WHAT YOU ARE ASKED TO DO: For the listing below, output exactly the lines from the line with "order number: 2024-3377 -> 2024-3397" up to and including the line with "total: 186.34 -> 178.36", and no other lines.

==========

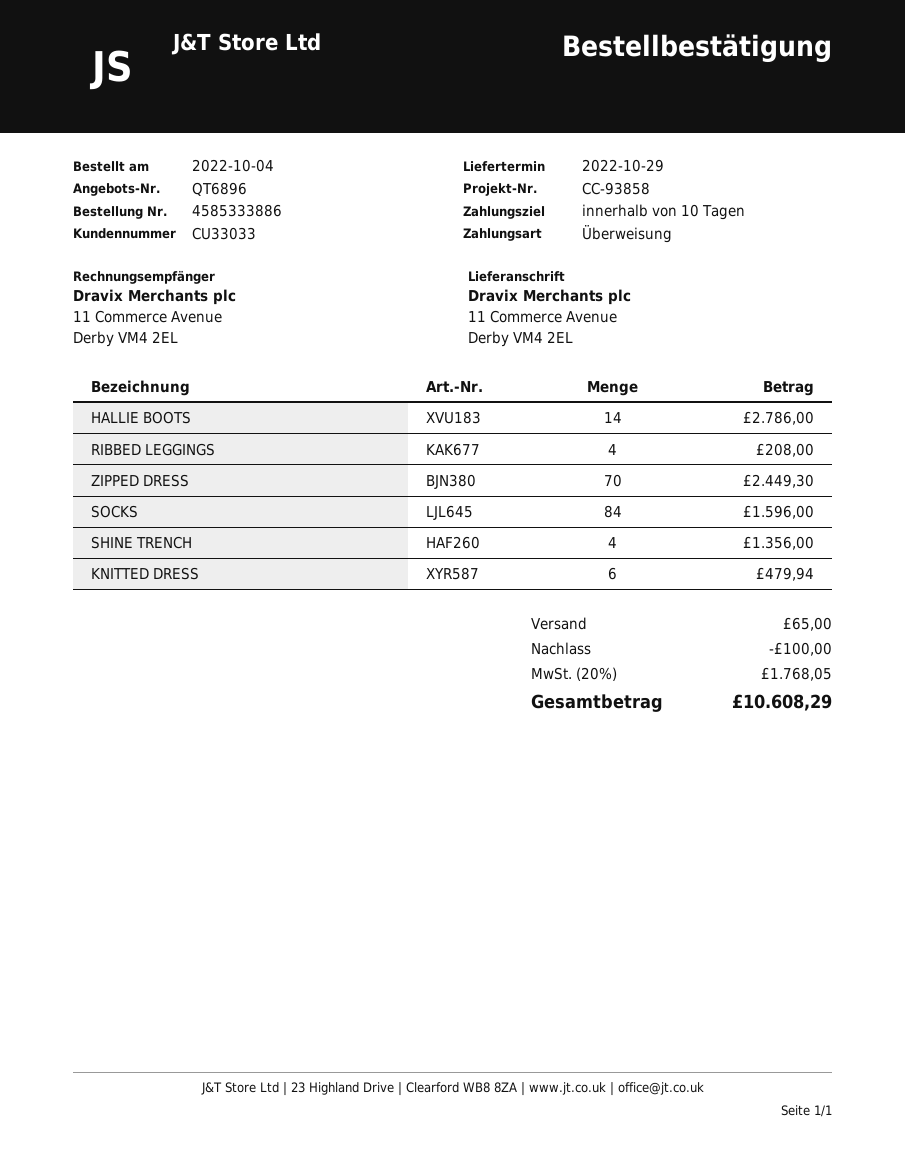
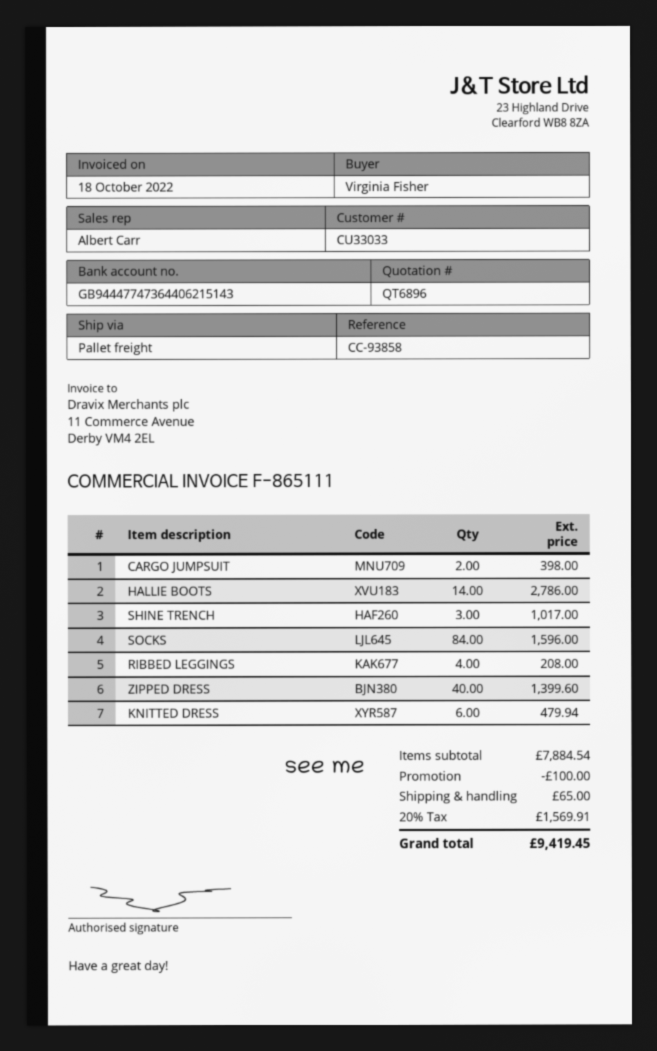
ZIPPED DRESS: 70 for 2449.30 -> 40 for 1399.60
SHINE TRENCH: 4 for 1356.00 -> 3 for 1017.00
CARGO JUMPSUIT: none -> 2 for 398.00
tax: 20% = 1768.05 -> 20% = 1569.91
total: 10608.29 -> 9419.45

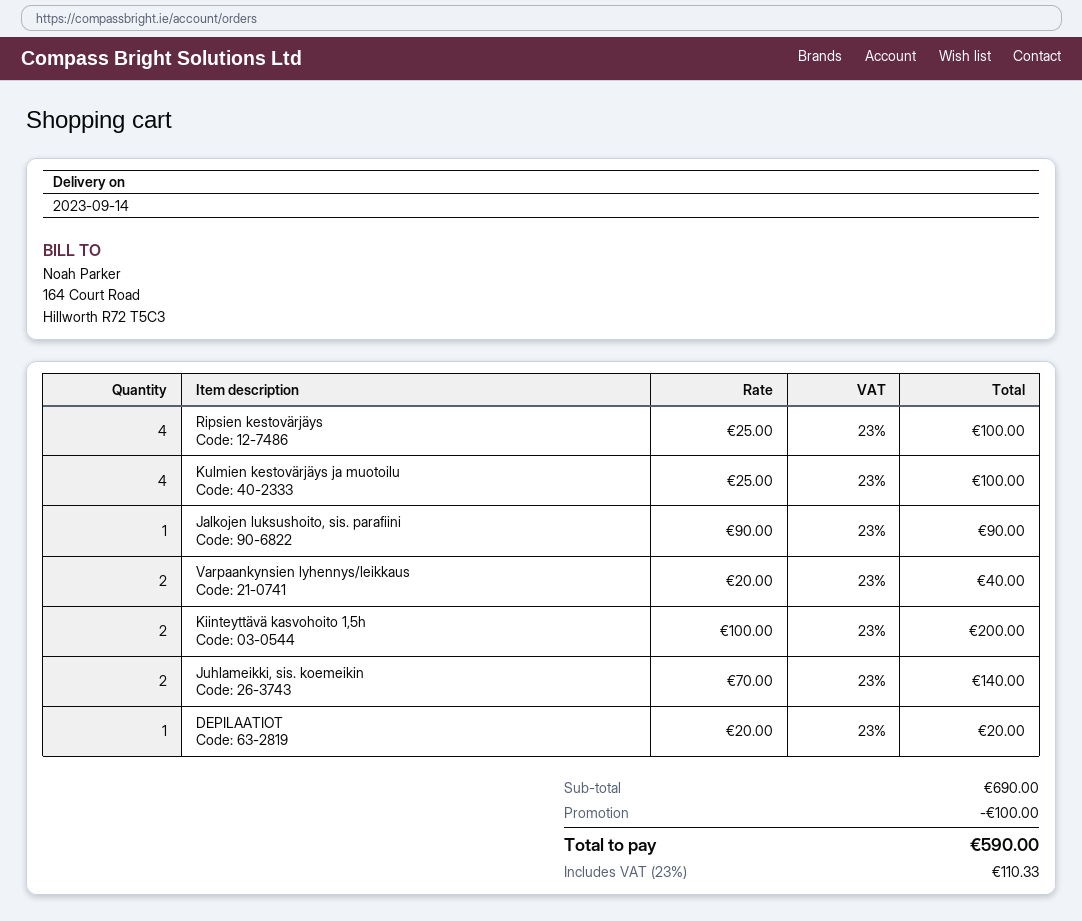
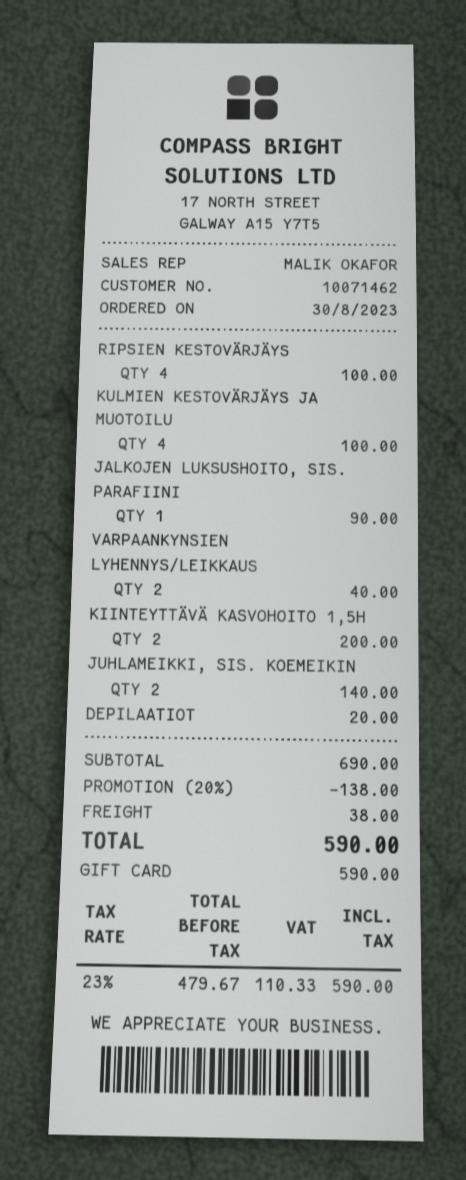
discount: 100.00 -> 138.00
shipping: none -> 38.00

==========

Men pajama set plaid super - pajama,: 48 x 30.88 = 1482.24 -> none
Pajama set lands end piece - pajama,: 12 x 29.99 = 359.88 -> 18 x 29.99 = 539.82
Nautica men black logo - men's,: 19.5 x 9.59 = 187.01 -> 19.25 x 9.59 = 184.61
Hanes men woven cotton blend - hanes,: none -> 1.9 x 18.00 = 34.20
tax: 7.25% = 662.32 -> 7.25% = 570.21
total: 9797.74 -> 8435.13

==========

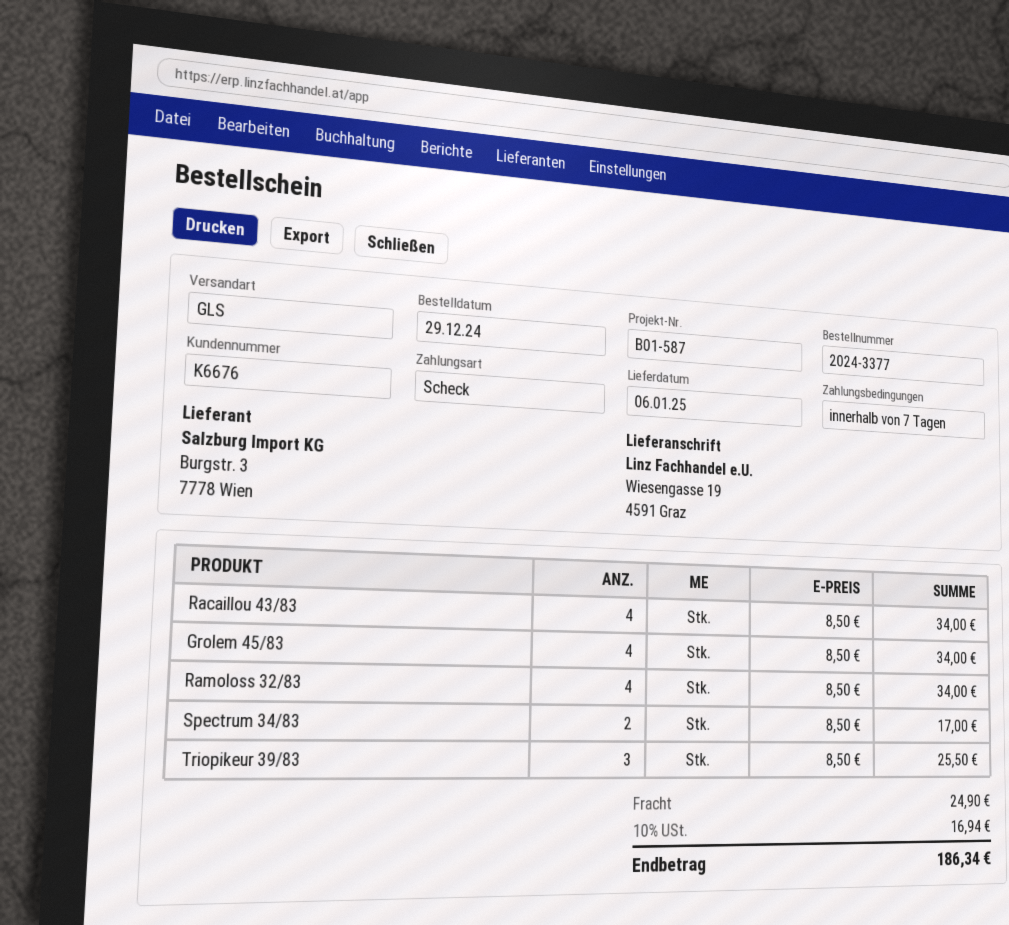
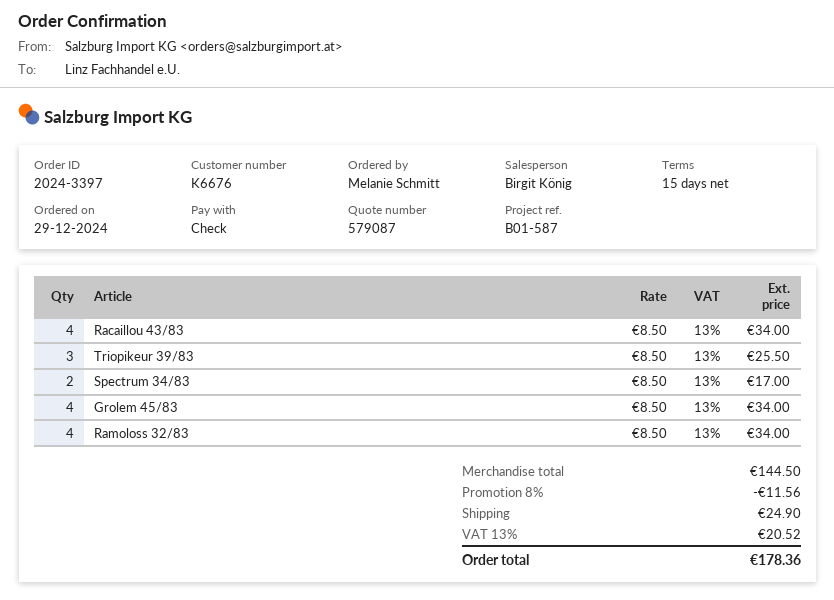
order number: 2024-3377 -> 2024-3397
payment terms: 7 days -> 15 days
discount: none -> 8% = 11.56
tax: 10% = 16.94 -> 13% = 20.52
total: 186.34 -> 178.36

==========

REPLY TO THE EXERCISE:
order number: 2024-3377 -> 2024-3397
payment terms: 7 days -> 15 days
discount: none -> 8% = 11.56
tax: 10% = 16.94 -> 13% = 20.52
total: 186.34 -> 178.36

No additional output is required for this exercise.